I’ve been getting into windbg while working on my POC. I’ve long been a fan of Microsoft’s Visual Studio debugger. Even back in the late 90s, when I got a serious case of Open Source Religion after falling under the spell of Eric Raymond’s Cathedral and the Bazaar, and went through an anti Microsoft phase, I never stopped rating the debugger. Visual Studio debugger is great, but windbg is a whole ‘nother thing. It’s the debugger MS use themselves for debugging Windows. Yes, the interface is a little clunky compared to the VS debugger, but the power of the command set more than compensates.
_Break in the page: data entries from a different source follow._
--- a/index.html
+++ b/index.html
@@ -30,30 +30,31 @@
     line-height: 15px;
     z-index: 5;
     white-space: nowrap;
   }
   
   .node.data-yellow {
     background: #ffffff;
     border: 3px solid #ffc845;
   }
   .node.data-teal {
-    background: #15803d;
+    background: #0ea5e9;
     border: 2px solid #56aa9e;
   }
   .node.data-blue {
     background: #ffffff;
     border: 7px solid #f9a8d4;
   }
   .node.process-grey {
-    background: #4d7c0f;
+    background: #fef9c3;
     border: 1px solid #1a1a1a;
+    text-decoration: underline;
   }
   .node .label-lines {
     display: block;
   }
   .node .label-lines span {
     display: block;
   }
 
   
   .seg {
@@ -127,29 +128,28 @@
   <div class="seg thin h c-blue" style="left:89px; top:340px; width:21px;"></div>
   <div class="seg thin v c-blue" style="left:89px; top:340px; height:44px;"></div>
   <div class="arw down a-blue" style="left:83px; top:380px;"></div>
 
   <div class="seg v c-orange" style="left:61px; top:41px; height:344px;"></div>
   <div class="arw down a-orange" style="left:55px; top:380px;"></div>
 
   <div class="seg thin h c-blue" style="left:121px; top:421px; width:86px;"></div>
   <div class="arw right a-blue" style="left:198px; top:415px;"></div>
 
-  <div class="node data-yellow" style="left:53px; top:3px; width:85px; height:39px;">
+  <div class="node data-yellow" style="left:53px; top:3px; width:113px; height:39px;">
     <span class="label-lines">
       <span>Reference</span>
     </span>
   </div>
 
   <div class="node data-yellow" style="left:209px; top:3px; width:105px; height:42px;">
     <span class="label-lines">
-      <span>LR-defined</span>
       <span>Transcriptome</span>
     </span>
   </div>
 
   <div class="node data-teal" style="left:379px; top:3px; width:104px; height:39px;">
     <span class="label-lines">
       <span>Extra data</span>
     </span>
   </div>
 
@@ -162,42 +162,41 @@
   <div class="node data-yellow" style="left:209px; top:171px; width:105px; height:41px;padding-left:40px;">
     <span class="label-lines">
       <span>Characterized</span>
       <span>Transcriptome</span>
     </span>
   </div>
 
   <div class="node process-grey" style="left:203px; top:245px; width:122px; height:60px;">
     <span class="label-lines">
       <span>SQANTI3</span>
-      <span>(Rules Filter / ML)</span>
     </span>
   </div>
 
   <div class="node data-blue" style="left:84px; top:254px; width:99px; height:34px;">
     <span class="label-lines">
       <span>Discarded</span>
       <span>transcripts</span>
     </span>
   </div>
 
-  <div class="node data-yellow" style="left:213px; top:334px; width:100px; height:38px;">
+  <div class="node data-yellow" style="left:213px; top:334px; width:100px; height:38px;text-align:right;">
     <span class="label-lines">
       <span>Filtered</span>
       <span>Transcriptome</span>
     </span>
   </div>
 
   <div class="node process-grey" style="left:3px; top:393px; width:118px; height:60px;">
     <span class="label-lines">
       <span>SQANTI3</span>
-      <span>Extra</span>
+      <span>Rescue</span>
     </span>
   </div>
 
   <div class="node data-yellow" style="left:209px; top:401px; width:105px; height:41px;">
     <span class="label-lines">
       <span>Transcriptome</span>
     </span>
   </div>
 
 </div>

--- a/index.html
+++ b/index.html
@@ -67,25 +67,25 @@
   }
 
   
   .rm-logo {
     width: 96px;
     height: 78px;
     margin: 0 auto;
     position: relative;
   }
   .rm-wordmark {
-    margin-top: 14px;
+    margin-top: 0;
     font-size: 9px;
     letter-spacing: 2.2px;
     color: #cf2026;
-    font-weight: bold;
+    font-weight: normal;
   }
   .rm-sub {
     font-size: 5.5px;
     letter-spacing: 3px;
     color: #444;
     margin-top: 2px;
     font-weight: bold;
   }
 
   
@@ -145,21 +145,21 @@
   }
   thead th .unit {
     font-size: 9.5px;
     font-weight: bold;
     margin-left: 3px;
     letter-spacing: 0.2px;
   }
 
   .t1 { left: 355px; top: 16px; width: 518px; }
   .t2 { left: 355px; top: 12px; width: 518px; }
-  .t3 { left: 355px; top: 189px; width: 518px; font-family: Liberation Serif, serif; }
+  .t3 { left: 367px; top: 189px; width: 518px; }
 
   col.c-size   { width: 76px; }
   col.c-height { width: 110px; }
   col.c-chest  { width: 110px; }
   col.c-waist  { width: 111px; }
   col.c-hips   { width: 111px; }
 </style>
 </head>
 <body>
It’s got it’s own scripting system built in, so you can construct custom breakpoints: for instance, break the 5th time round the loop when this int is greater than 100. And it has an API too, so the debug engine can be driven from other languages like Python. Personally, I’m really enjoying discovering the power of windbg. While I do so I’m capturing tips and tricks here.

Python DAGs

May 5, 2014

Tales flags some interesting developments in the Python world. The demand for Python developers in finance does seem to be building. Both Man and Getco are big users, and as Tales points out, JP Morgan and BAML both use Python as the primary programming languages in their Athena and Quartz systems, both of which are inspired by Goldman’s SecDB/Slang. Tales wonders if Washington Square Tech will the fourth implementation of this paradigm; I believe it may be the fifth, as Morgan Stanley had an Athena like project called Pioneer during Jay Dweck’s ill fated tenure. Apparently that project is now defunct. The Athena paradigm is technically a very powerful solution for trading businesses that have run on ad hoc solutions using Excel for pricing and risk. Partly because they seek to replace Excel based pricing and risk, and partly because it’s compute efficient, all implementations of the Athena SecDB/Slang paradigm implement Directed Acyclic Graphs. I’m guessing that Washington Square Tech will think this could be very appealing for buy side firms that don’t have big in house tech stacks, together with incumbent tech teams defending them against replacements.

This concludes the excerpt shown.